* **Source records**:

BEGIN

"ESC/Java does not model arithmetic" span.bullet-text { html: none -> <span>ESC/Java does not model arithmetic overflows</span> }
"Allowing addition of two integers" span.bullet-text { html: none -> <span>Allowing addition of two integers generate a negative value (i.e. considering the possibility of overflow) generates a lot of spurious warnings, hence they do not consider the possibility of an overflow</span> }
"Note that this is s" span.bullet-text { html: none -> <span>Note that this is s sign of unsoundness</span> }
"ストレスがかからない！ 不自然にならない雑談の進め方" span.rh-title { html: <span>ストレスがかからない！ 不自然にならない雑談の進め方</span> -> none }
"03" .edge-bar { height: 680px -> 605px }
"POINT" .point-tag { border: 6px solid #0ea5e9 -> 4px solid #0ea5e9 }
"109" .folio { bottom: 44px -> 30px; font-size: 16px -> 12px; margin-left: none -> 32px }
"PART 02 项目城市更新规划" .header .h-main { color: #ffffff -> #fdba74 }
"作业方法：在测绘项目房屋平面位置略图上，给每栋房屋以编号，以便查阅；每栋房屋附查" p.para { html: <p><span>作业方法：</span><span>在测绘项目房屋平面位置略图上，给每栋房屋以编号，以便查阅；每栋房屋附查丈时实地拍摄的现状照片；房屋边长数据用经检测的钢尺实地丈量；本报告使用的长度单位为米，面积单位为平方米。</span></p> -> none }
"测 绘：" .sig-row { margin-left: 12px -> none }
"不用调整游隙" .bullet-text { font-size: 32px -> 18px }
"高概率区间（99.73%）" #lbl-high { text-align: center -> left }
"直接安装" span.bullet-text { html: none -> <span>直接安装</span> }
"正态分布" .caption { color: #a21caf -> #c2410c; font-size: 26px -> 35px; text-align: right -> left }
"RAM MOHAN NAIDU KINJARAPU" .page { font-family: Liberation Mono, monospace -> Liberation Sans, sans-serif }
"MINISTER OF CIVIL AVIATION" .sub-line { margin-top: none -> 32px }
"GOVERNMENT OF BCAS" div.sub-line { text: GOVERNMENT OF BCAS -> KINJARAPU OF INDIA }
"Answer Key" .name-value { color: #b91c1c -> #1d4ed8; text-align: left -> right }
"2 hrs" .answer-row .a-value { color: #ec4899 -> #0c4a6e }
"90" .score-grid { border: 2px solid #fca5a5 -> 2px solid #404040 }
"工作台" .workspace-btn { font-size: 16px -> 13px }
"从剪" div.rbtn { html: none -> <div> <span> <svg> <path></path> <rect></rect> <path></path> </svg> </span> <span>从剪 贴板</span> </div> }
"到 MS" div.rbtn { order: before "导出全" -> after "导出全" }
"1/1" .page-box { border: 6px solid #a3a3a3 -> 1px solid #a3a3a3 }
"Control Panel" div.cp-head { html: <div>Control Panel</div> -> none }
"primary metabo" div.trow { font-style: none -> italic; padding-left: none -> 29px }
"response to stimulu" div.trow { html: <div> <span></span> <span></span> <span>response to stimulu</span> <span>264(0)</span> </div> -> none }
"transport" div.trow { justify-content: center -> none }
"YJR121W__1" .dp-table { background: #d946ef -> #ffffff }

END

* **Brief**: Look back at the data above. Transcribe exactly the lines starting at the line that contains "none -> <span>Allowing" and ending at the line that contains "margin-left: 12px ->".

* **Solution to this exercise**:
"Allowing addition of two integers" span.bullet-text { html: none -> <span>Allowing addition of two integers generate a negative value (i.e. considering the possibility of overflow) generates a lot of spurious warnings, hence they do not consider the possibility of an overflow</span> }
"Note that this is s" span.bullet-text { html: none -> <span>Note that this is s sign of unsoundness</span> }
"ストレスがかからない！ 不自然にならない雑談の進め方" span.rh-title { html: <span>ストレスがかからない！ 不自然にならない雑談の進め方</span> -> none }
"03" .edge-bar { height: 680px -> 605px }
"POINT" .point-tag { border: 6px solid #0ea5e9 -> 4px solid #0ea5e9 }
"109" .folio { bottom: 44px -> 30px; font-size: 16px -> 12px; margin-left: none -> 32px }
"PART 02 项目城市更新规划" .header .h-main { color: #ffffff -> #fdba74 }
"作业方法：在测绘项目房屋平面位置略图上，给每栋房屋以编号，以便查阅；每栋房屋附查" p.para { html: <p><span>作业方法：</span><span>在测绘项目房屋平面位置略图上，给每栋房屋以编号，以便查阅；每栋房屋附查丈时实地拍摄的现状照片；房屋边长数据用经检测的钢尺实地丈量；本报告使用的长度单位为米，面积单位为平方米。</span></p> -> none }
"测 绘：" .sig-row { margin-left: 12px -> none }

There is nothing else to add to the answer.